Each speech was preceded by a praise-singer, and followed by a choir performance. A praise-singer is dressed in tribal dress-furs, feathers, skins, spears, beads, and painted face--and leaps about energetically making noises like someone trying to imitate a lion or other ferocious beast, singing the praises of the person about to speak. Each praise-singer also used the microphone, unnecessarily. The choirs were excellent, especially the one from the Correctional Services Dept. Now and then we had a dance from the community health workers accompanied by drums.

The keynote speaker was a local politician who made the most of this opportunity to impress the voters. I missed most of his speech, which was almost all in Nhosa, but got the gist-Africans had always breastfed, then the white colonists had come and brought the evil bottle, but now Africans had struggled to overcome it, and had triumphed! UNICEF was thanked for assisting the Africans to rediscover their old skills by initiating the Baby Friendly Hospital Initiative. A representative from UNICEF presented a plaque, photos were taken, and the entertainment continued. I noticed the UNICEF lady discreetly disappeared by 1:00 PM I had asked my driver to please see that we left in time for me to get home by 5:30, so we left the tent at 1:30, went on a quick tour of the maternity and pediatric departments in the hospital, and left by 2:25.

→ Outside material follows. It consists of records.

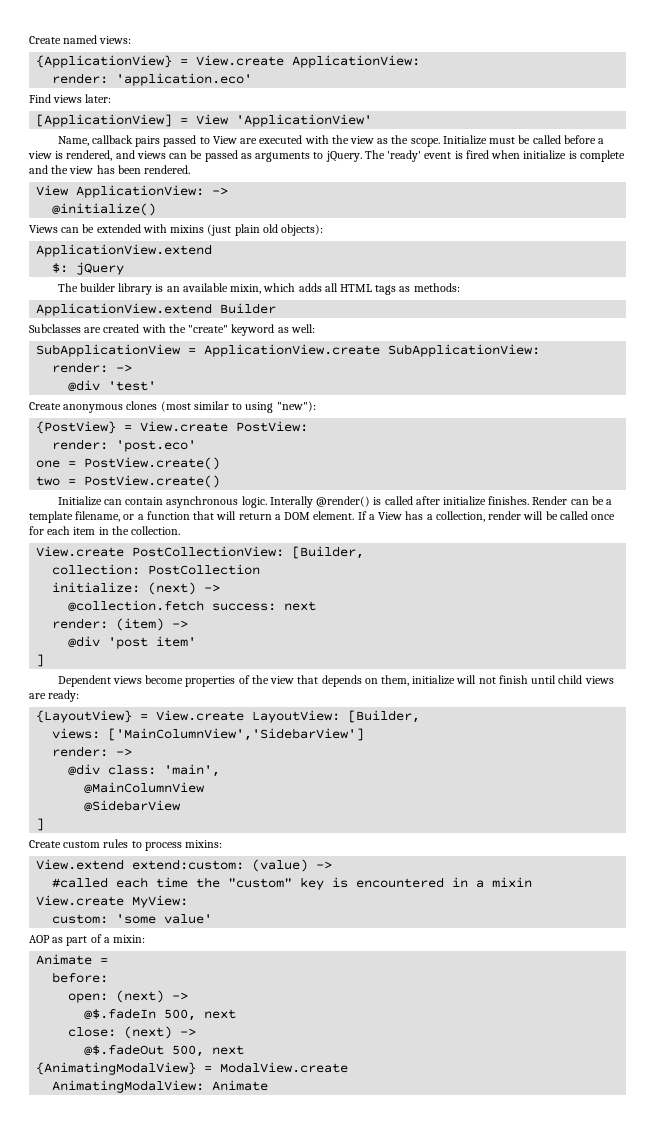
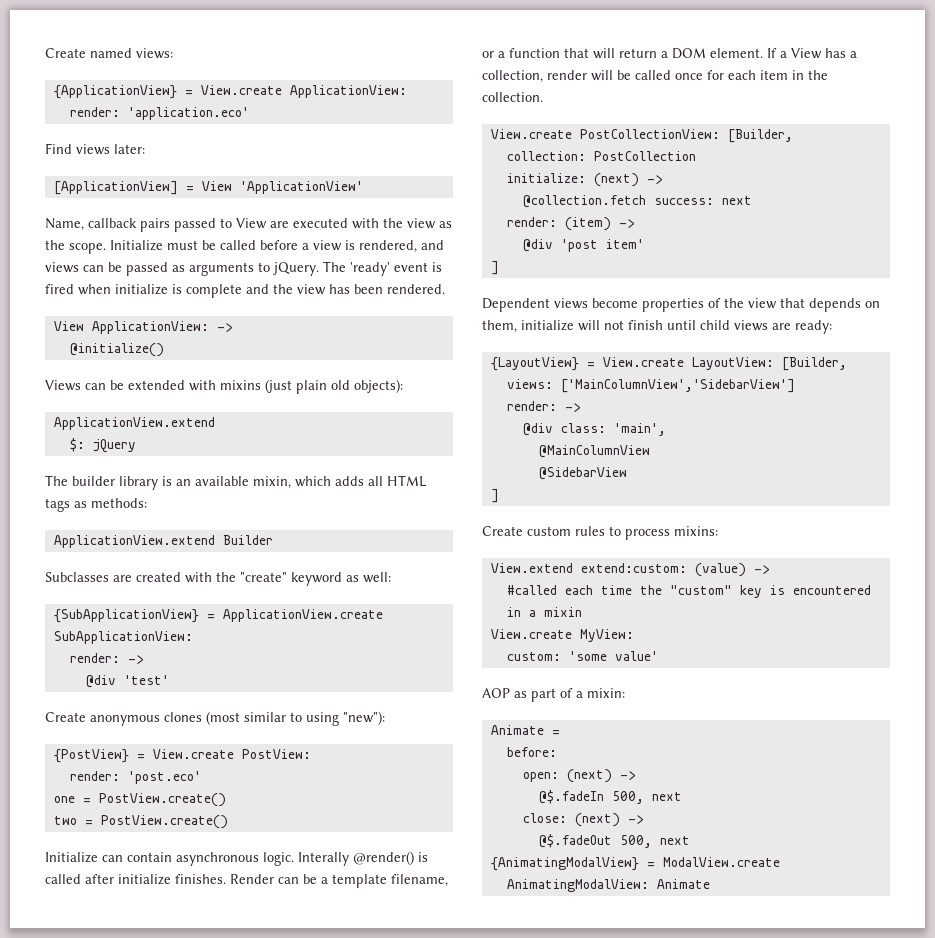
[36,344,182,357] SubApplicationView -> [53,609,199,623] {SubApplicationView}

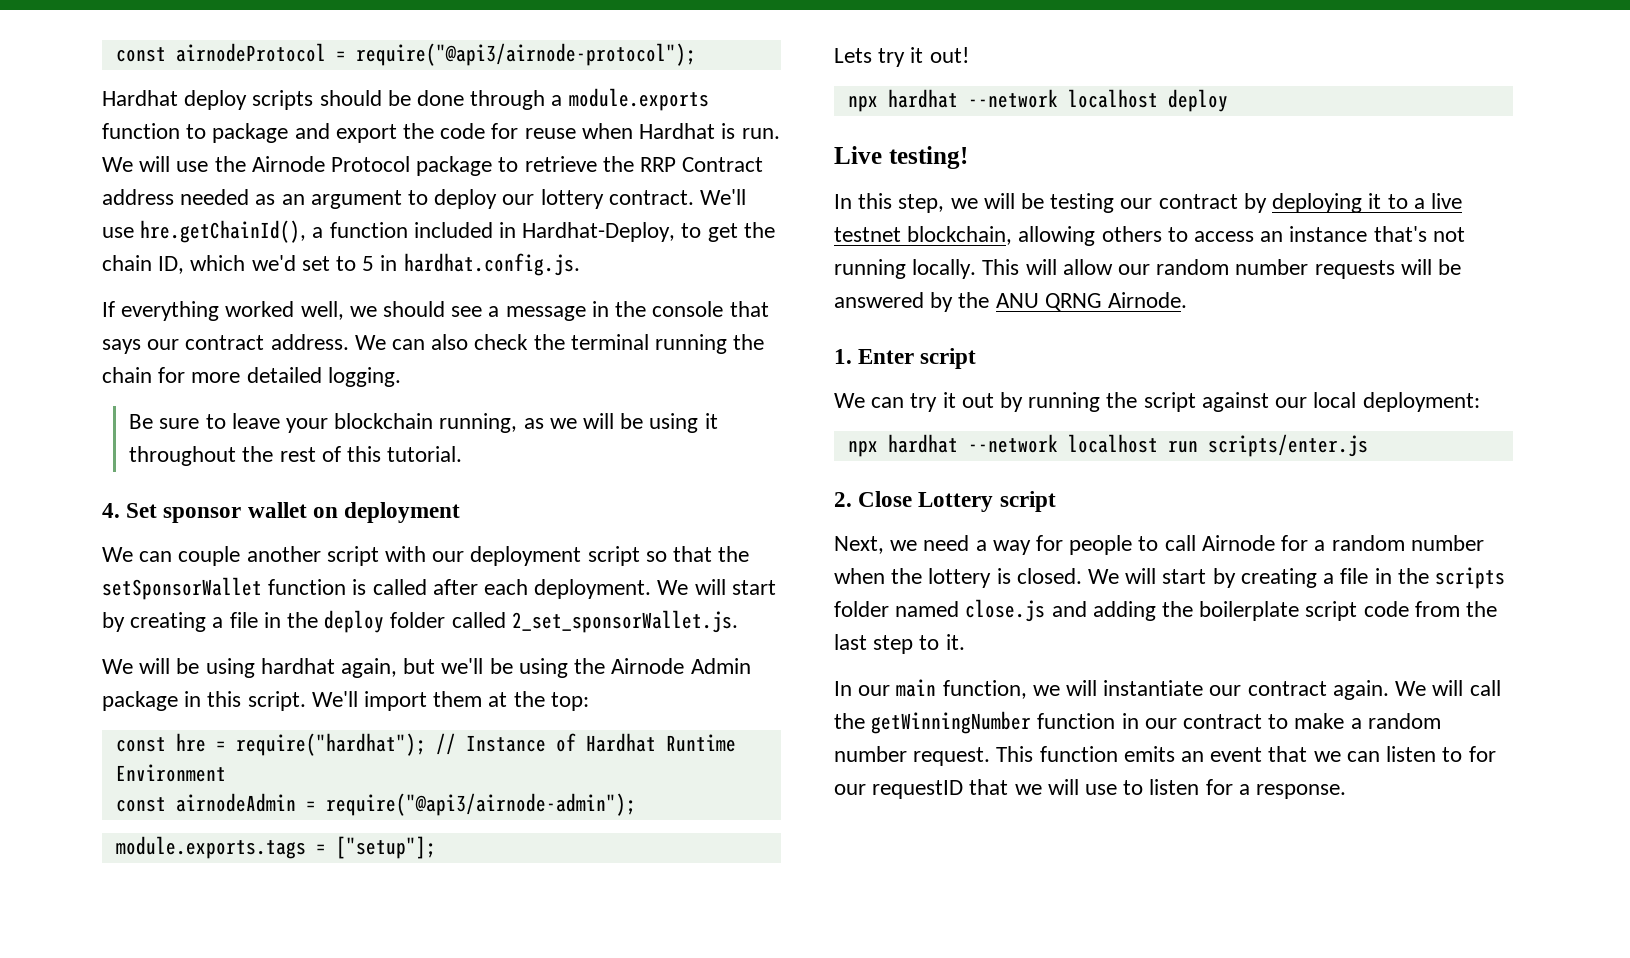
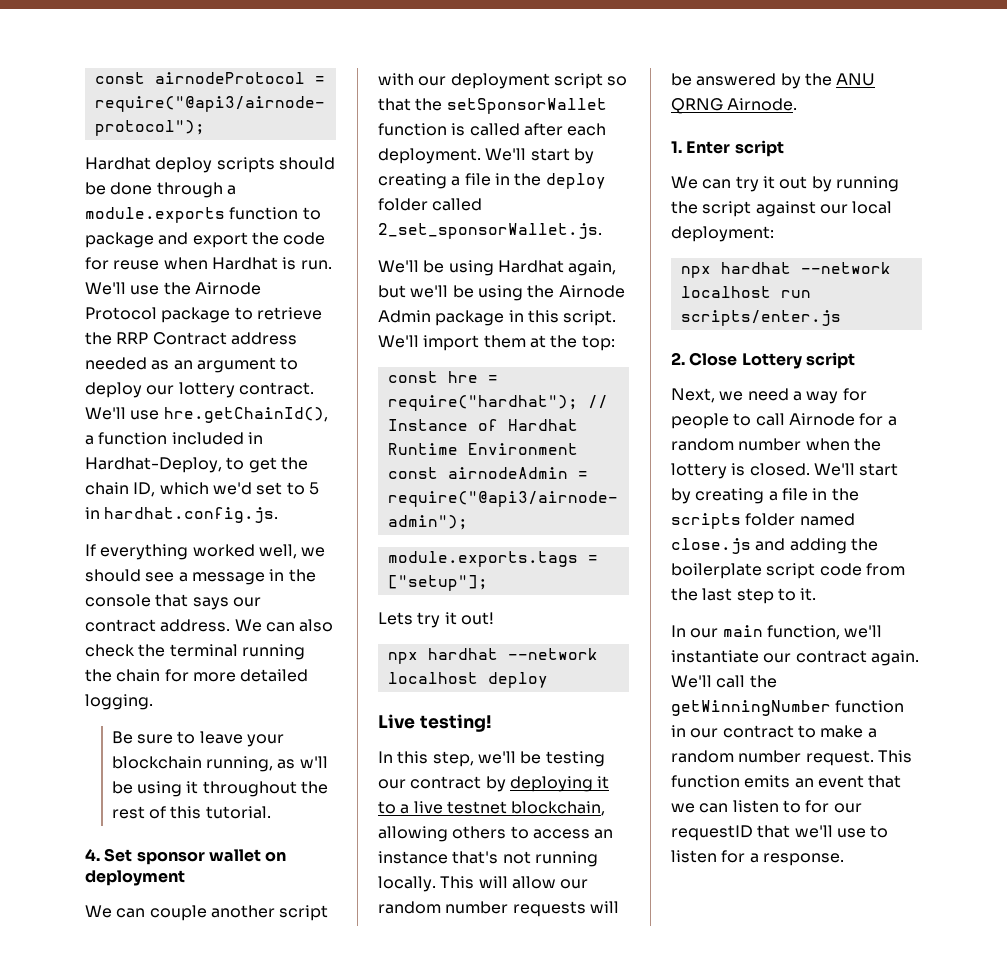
[102,156,171,172] We will -> [85,282,126,295] We'll
[549,413,615,429] we will -> [299,756,328,768] w'll
[657,579,726,595] We will -> [485,148,527,161] We'll
[102,658,335,678] We will be using hardhat -> [378,260,564,276] We'll be using Hardhat
[950,193,1015,209] we will -> [477,751,516,764] we'll
[1088,568,1157,584] We will -> [813,463,855,476] We'll
[1032,680,1098,696] we will -> [844,625,883,638] we'll
[1395,680,1464,696] We will -> [671,675,712,688] We'll
[1014,779,1079,795] we will -> [794,825,833,838] we'll

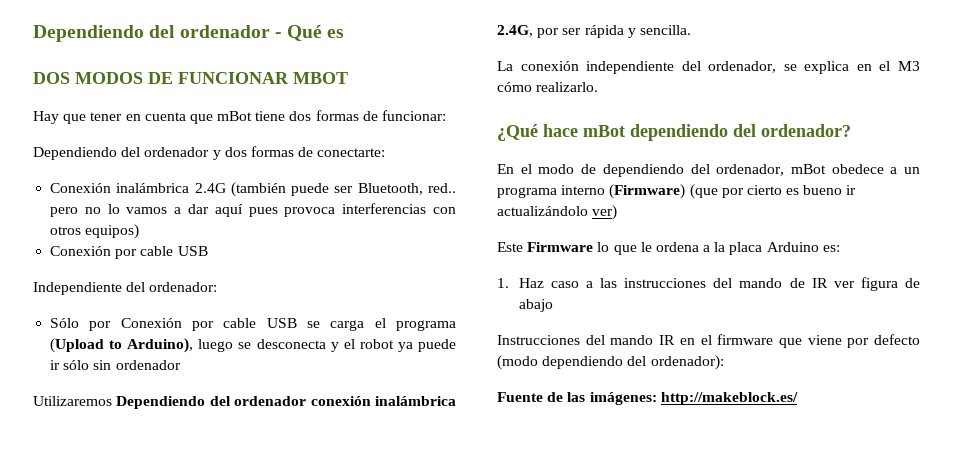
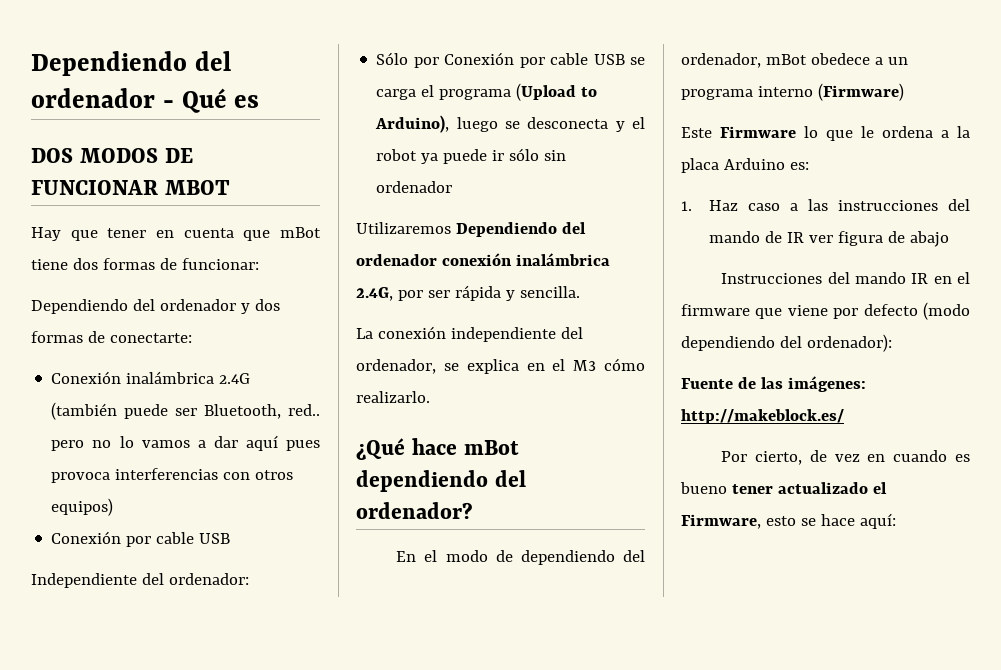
[689,184,857,199] [497,205,618,220] (que por cierto es bueno ir actualizándolo ver) -> (904, 92) none
(798, 398) none -> [721,450,970,465] [680,482,887,494] [681,513,896,529] // Por cierto, de vez en cuando es bueno tener actualizado el Firmware, esto se hace aquí:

I had previously only seen a small private hospital that was baby-friendly. It was absolutely wonderful seeing what had happened in this hospital. It is a large state hospital that had all the old standard practices - separation of mother and baby, four-hour feeds, formula supplements etc. Now posters about breastfeeding cover the walls everywhere; the staff brimmed over with pride and excitement as they boasted that there are no bottles or teats in the entire hospital! Not even for the abandoned babies! I saw mothers of premature babies getting cups and syringes out of a sterilizer, expressing their milk into cups to tube-feed or cup-feed. The mothers and babies are not separated - they don't have bassinets next to the bed anymore; babies lie in bed with the mother. They are glad to report no baby has fallen out of bed. The premature nursery was occupied by mothers who carried their tiny babies kangaroo-style in their gowns, or were touching and feeding them in the incubators. There were beds for the mothers in the room right next to the nursery. In the paediatric wards, the mothers are given three meals a day and a mattress to sleep on next to their child's bed. The staff members are thrilled at all the help they get from mothers with the nursing. I was impressed and inspired.

The trip home took a little longer than we had anticipated, and I arrived home at 6:30, changed, and rushed to the soiree, which started only 10 minutes late!